Packaging Digest
- Format: Website
- Owner: Informa Markets — Engineering
- Executive editor: Lisa McTigue Pierce
- Founded: 1963
- Language: English
- Headquarters: Santa Monica, California, US
- ISSN: 0030-9117
- Website: packagingdigest.com

= Packaging Digest =

American business-to-business media brand

Packaging Digest is a business-to-business media brand that covers packaging operations for companies in industries such as food, beverages, pharmaceuticals, and medical devices. It is owned by Informa Markets — Engineering, headquartered in Santa Monica, California, and has been in publication since 1963.

==Coverage and audience==
Packaging Digest serves packaging executives, engineers, designers, and developers, providing insights on topics like sustainability, automation, artificial intelligence, and career development in the packaging field. Alongside its main website, the publication puts out email newsletters, e-books, and webinars.
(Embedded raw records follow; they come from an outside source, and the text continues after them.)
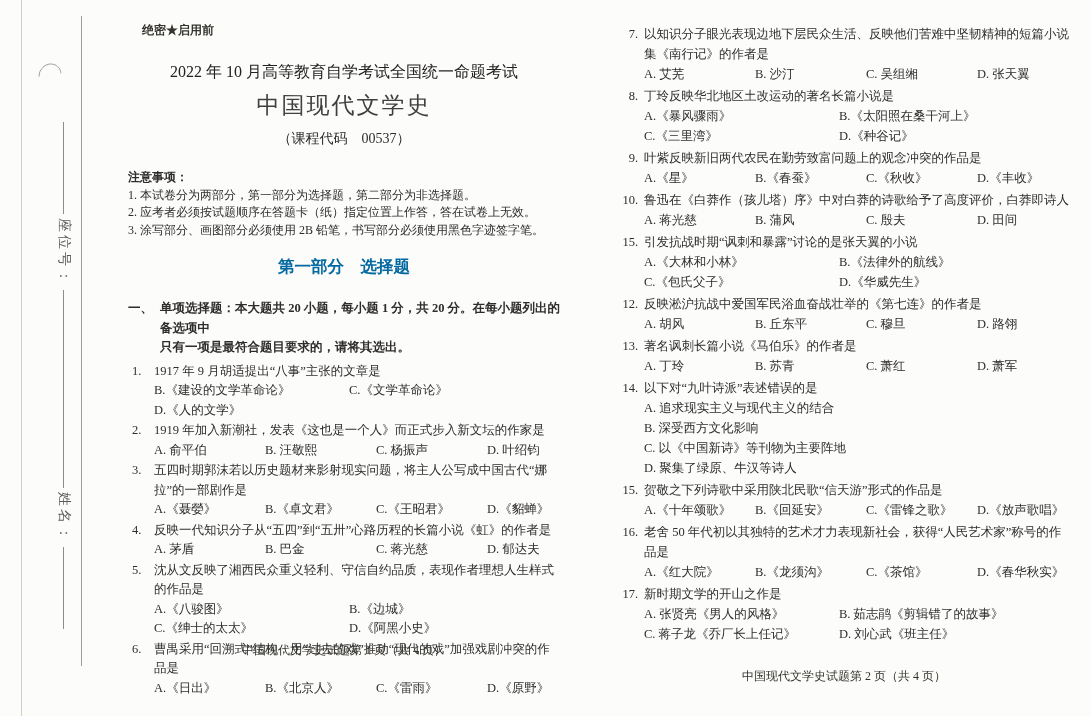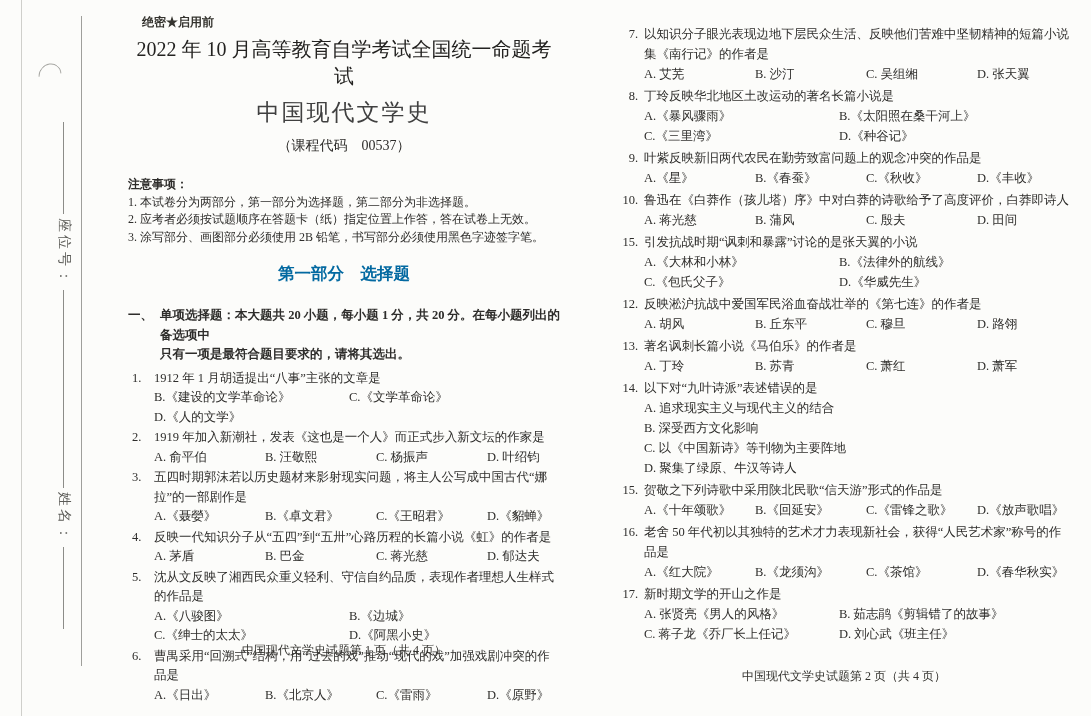"绝密★启用前" .page-left { padding-top: 14px -> 22px }
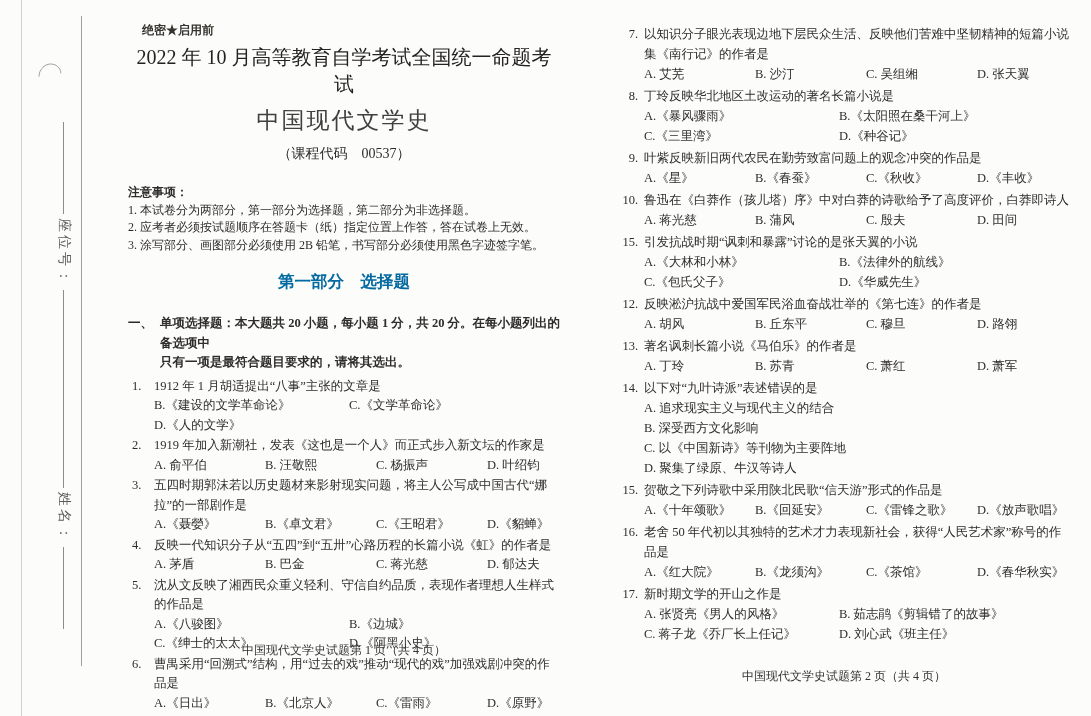"2022 年 10 月高等教育自学考试全国统一命题考试" .title1 { font-size: 20px -> 16px; margin-top: 5px -> 23px }
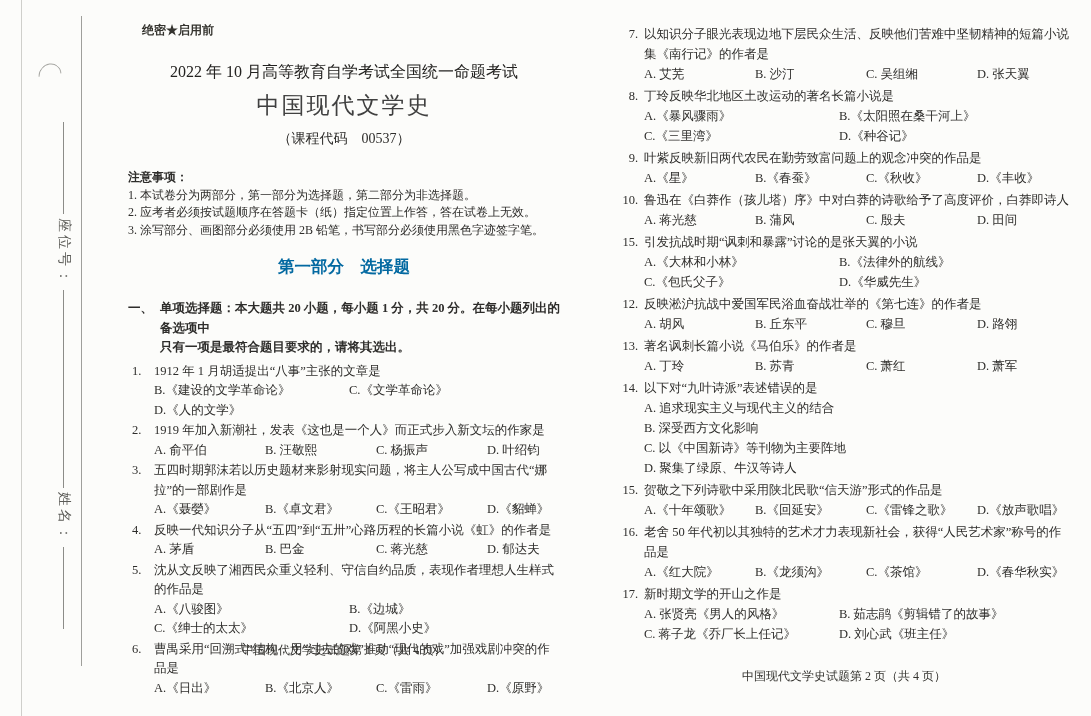"1912 年 1 月胡适提出“八事”主张的文章是" div.stem { text: 1912 年 1 -> 1917 年 9 }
It also posts content on LinkedIn, X, and Facebook.

==History==
Packaging Digest started as a print magazine in 1963 and reached a BPA-audited circulation of 90,045 by June 2008. It was originally owned by Reed Business Information until being sold to Canon Communications in 2010. Later that year, Canon Communications was acquired by UBM, which was itself purchased by Informa in 2018 for $5.3 billion. That acquisition brought Packaging Digest under Informa Markets — Engineering.

==Industry recognition==
Various third-party resources, including ThomasNet and World-Newspapers.com, list Packaging Digest among the top magazines for packaging professionals.

==Executive editor==
Lisa McTigue Pierce oversees content as the executive editor.